Task statement -> From the records below, output exactly the lines running from the line containing "[156,422,164,431] * -> (387, 413) none" through the line containing "[307,482,315,491] * -> (238, 539) //", and no others.

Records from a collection
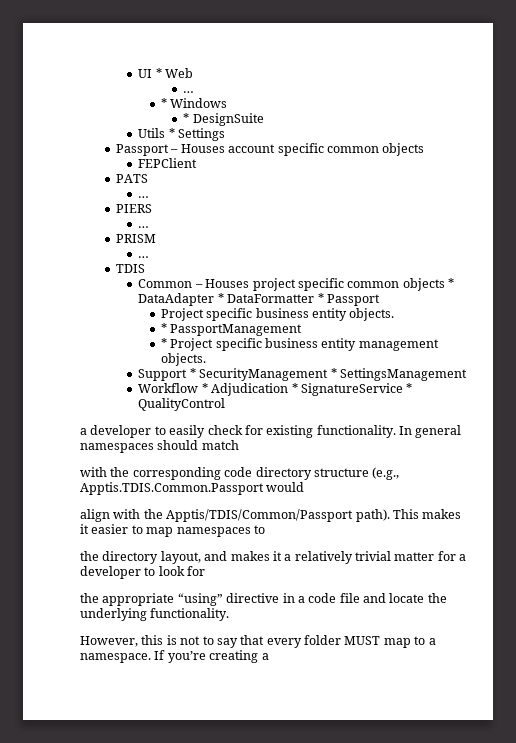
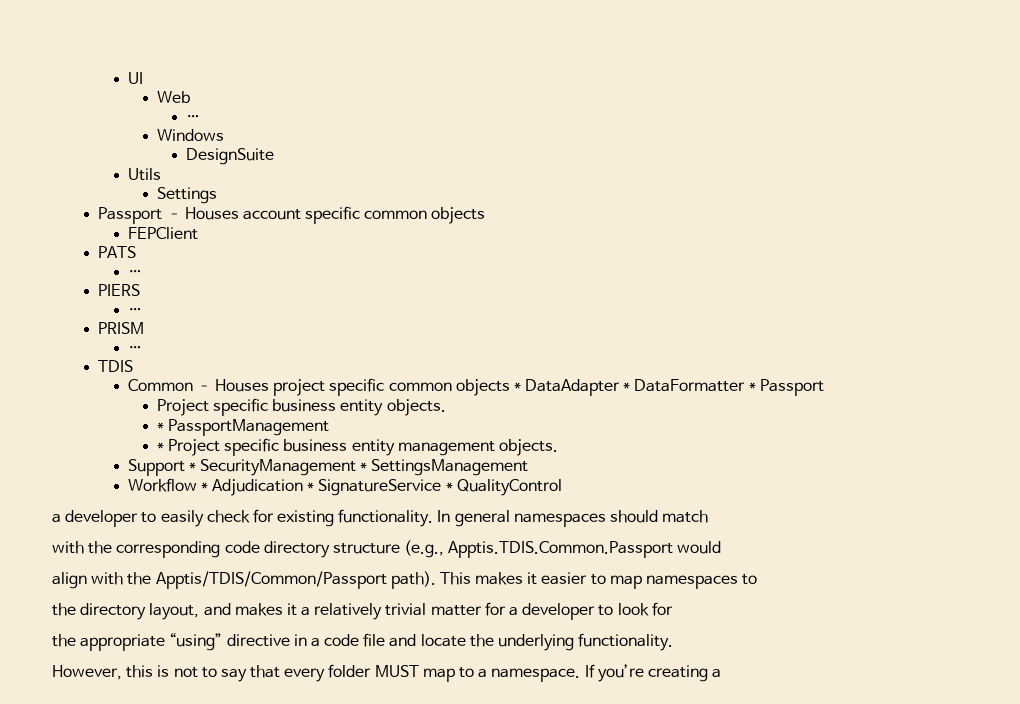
[155,68,162,78] * -> (143, 78) //
[160,98,167,108] * -> (201, 118) none
[183,113,190,123] * -> (224, 135) none
[168,128,175,138] * -> (161, 174) //

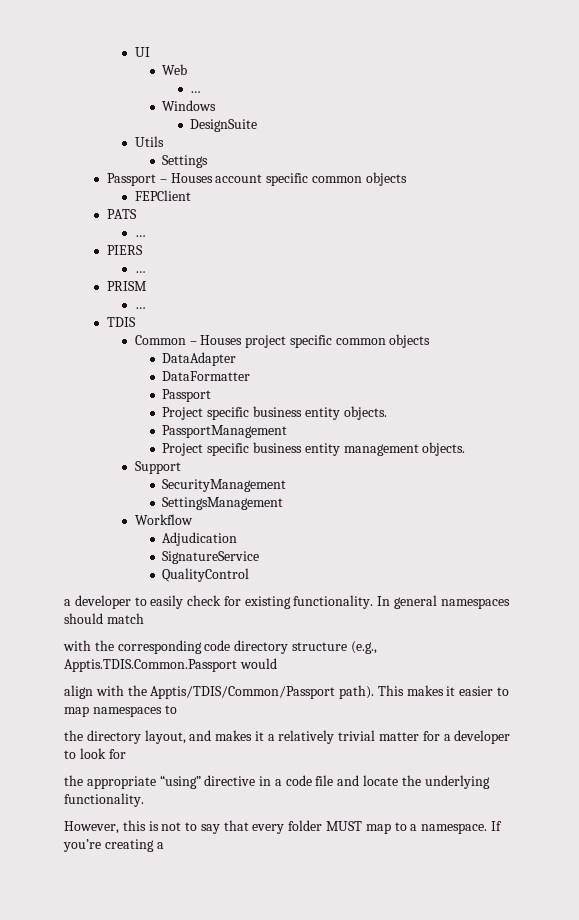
[513,382,521,391] * -> (431, 341) //
[623,382,631,391] * -> (237, 359) //
[748,382,756,391] * -> (251, 376) //
[156,422,164,431] * -> (387, 413) none
[156,442,164,451] * -> (288, 431) none
[188,462,196,471] * -> (181, 467) //
[360,462,368,471] * -> (287, 485) //
[200,482,208,491] * -> (193, 519) //
[307,482,315,491] * -> (238, 539) //
[445,482,453,491] * -> (260, 557) //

Solution for this problem ->
[156,422,164,431] * -> (387, 413) none
[156,442,164,451] * -> (288, 431) none
[188,462,196,471] * -> (181, 467) //
[360,462,368,471] * -> (287, 485) //
[200,482,208,491] * -> (193, 519) //
[307,482,315,491] * -> (238, 539) //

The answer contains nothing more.